A vacinação contra a pólio não pode ser negligenciada
A pólio é uma doença contagiosa. Muitas vezes, banheiros, moscas e baratas não higiênicos também são fatores que podem transmitir a doença. A vacinação contra a pólio não deve ser negligenciada.
O que é a poliomielite?
A pólio é uma doença contagiosa. O período de incubação varia entre 7 e 14 dias e pode, por vezes, durar até um mês. Um sistema imunológico fraco da criança pode fazer com que a doença tome um curso muito mais severo. Embora a doença possa ocorrer facilmente em alguém com um sistema imunológico forte, ela pode ocorrer muito mais facilmente em casos de infecções anteriores, trauma, cirurgia ou fadiga. No entanto, a pólio nem sempre leva a sérias consequências.
Sintomas da pólio
Dependendo do estado do sistema imunológico da criança, a doença é experimentada de 4 maneiras diferentes. Pode ser indistinguível de um resfriado leve. O tipo “meningite asséptica” é caracterizado por sintomas de meningite e requer tratamento hospitalar. A forma paralisante ocorre em um terço das pessoas. Na paralisia, os neurônios chamados de neurônios motores que permitem o movimento muscular são danificados e os reflexos são reduzidos e perdidos devido à frouxidão muscular.
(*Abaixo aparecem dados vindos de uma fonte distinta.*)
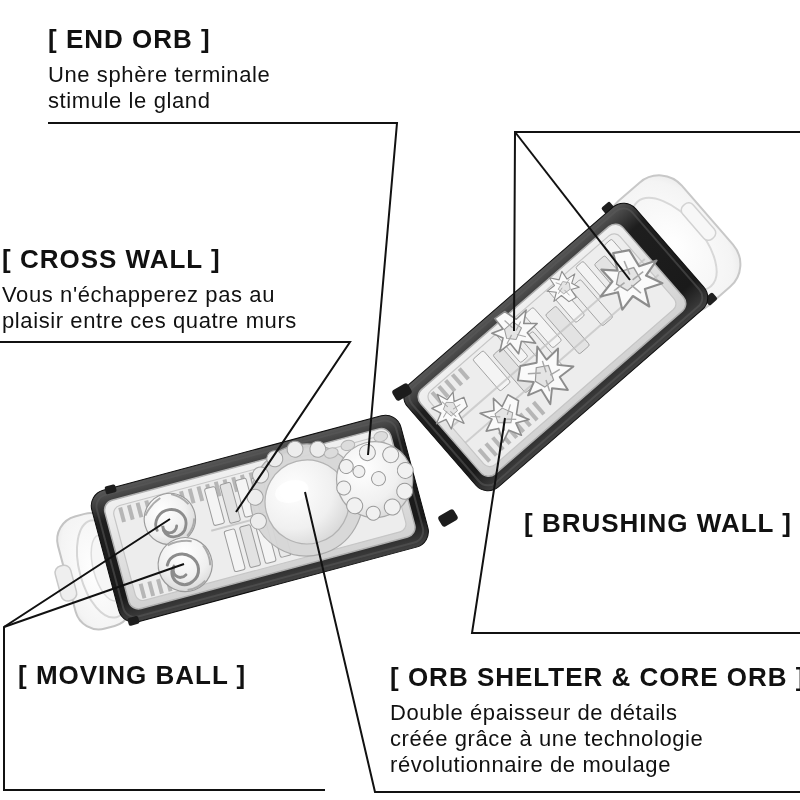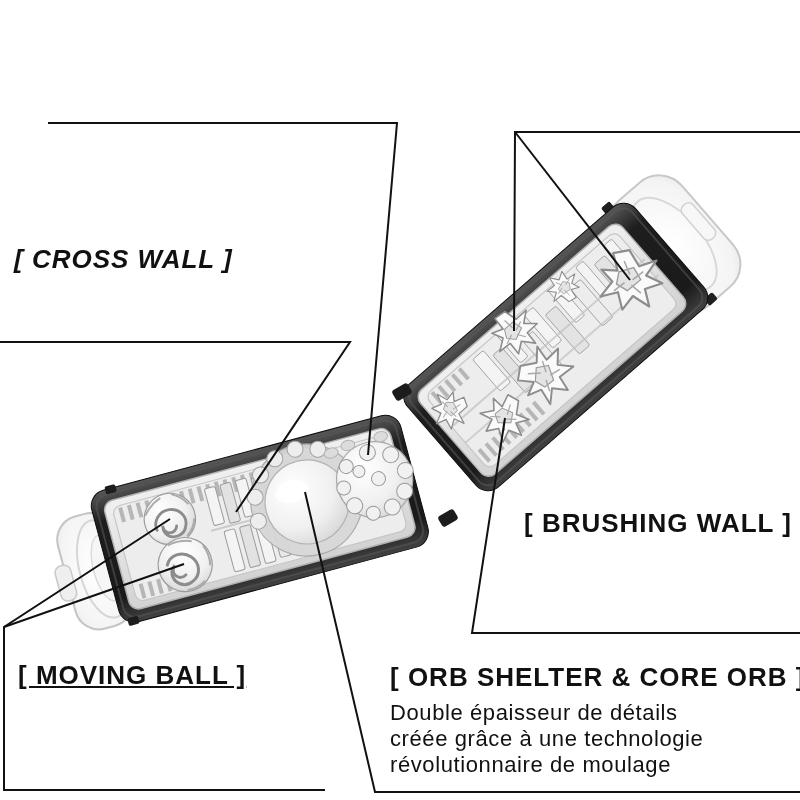--- a/index.html
+++ b/index.html
@@ -220,6 +220,11 @@
     </g>
   </svg>
 
+  <div class="label" style="left:48px;top:24px;">
+    <div class="label-title">[ END ORB ]</div>
+    <div class="label-body">Une sphère terminale
+stimule le gland</div>
+  </div>
 
 
   <div class="label" style="left:14px;top:244px;font-style:italic;">

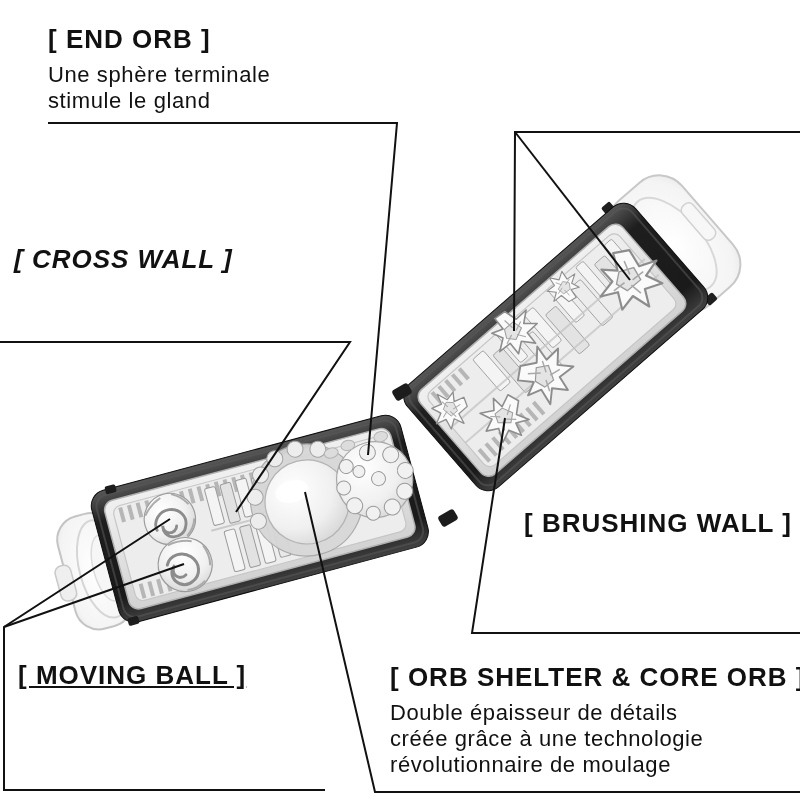--- a/index.html
+++ b/index.html
@@ -227,7 +227,7 @@
   </div>
 
 
-  <div class="label" style="left:14px;top:244px;font-style:italic;">
+  <div class="label" style="left:2px;top:244px;">
     <div class="label-title">[ CROSS WALL ]</div>
   </div>
 

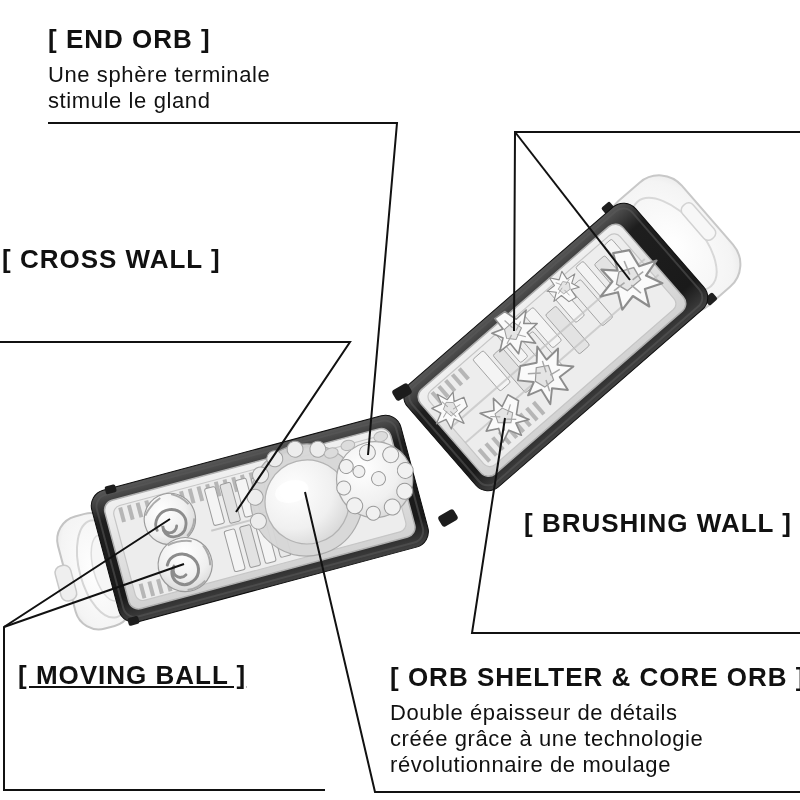--- a/index.html
+++ b/index.html
@@ -229,6 +229,8 @@
 
   <div class="label" style="left:2px;top:244px;">
     <div class="label-title">[ CROSS WALL ]</div>
+    <div class="label-body">Vous n'échapperez pas au
+plaisir entre ces quatre murs</div>
   </div>
 
   <div class="label" style="left:524px;top:508px;">

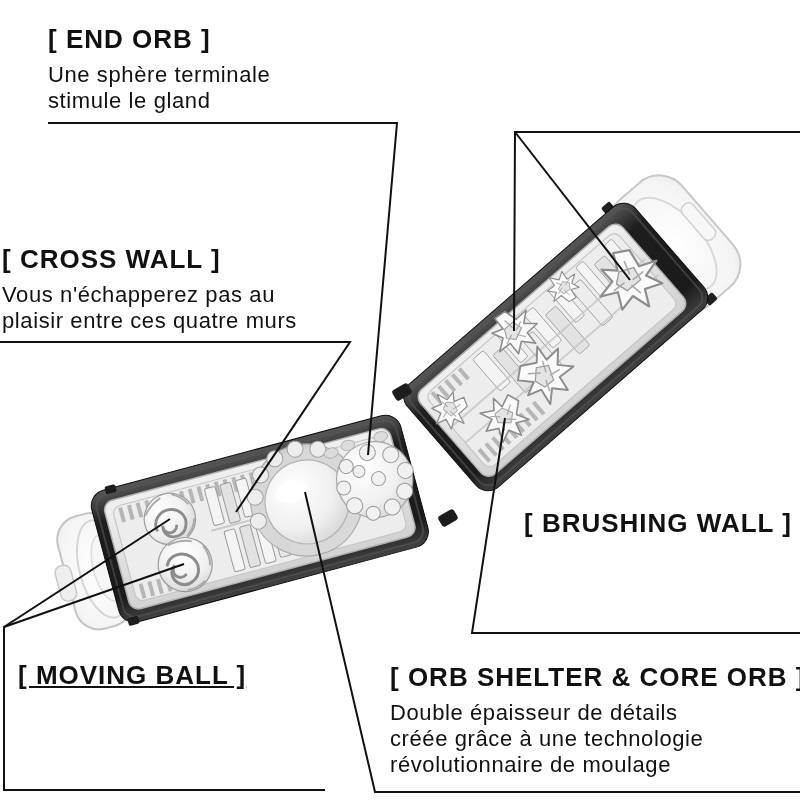--- a/index.html
+++ b/index.html
@@ -237,7 +237,7 @@
     <div class="label-title">[ BRUSHING WALL ]</div>
   </div>
 
-  <div class="label" style="left:18px;top:660px;text-decoration:underline;">
+  <div class="label" style="left:18px;top:660px;">
     <div class="label-title">[ MOVING BALL ]</div>
   </div>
O resultado é uma paralisia flácida.
Se houver uma paralisia solta
A pólio deve ser sempre suspeitada em caso de paralisia flácida, que geralmente ocorre repentinamente. Mesmo quando não há risco de um surto, nesse caso, os testes necessários devem ser realizados entrando em contato com um prestador de serviços de saúde. Amostras de sangue e fezes podem ser usadas para diagnosticar a doença. A doença começa com sintomas simples de infecção do trato respiratório superior, como febre alta, resfriados e tosses, e queixas gastrointestinais, como náuseas e vômitos. Depois, muitas pessoas se sentem bem. No entanto, a febre sobe novamente antes de atingir o estágio de paralisia. A criança pode desenvolver dor de cabeça e hipersensibilidade ao toque. O próximo estágio é a paralisia. Quando a criança acorda uma manhã, ele/ ela sente uma frouxidão em seus/ seus músculos e a temperatura cai. Os músculos começam a se recuperar 1-2 semanas após a paralisia. No entanto, os músculos podem estar soltos e os reflexos podem ser leves até 18 meses. Em casos muito graves, o
diafragma e os músculos respiratórios também podem ser afetados por
paralisia. Como resultado, pode haver dificuldade em respirar e dificuldade em engolir devido ao efeito no centro de deglutição.
Antibióticos não funcionam para a pólio
Não há tratamento específico para a doença. Antipiréticos e analgésicos podem ser usados durante a febre. Às vezes, em casos de paralisia respiratória, assistência respiratória ou oxigenoterapia podem ser necessárias abrindo um orifício de acesso através da traqueia. Pessoas com paralisia no estágio crônico também podem se beneficiar de fisioterapia intensiva para se recuperar sem incapacidade. Na pólio, há uma chance de 5-10% de perda de vidas. Aqueles com menos de 1 ano de idade estão em maior risco. Em casos graves, podem ocorrer alterações da pressão arterial e insuficiência respiratória, que podem exigir tratamento. Não há tratamento medicamentoso específico. Uma vez que é uma infecção viral, não pode ser tratada com antibióticos. A vacinação é a única maneira de se proteger. Isso reduz os surtos gradualmente. A vacinação começa no segundo mês após o nascimento do bebê e é administrada em intervalos regulares até os 6 anos de idade. Como ainda não somos um país livre da pólio, todos os bebês também recebem a vacina por gotejamento oral aos 6 e 18 meses. Como não há risco de doença em adultos, não há necessidade de vacinação.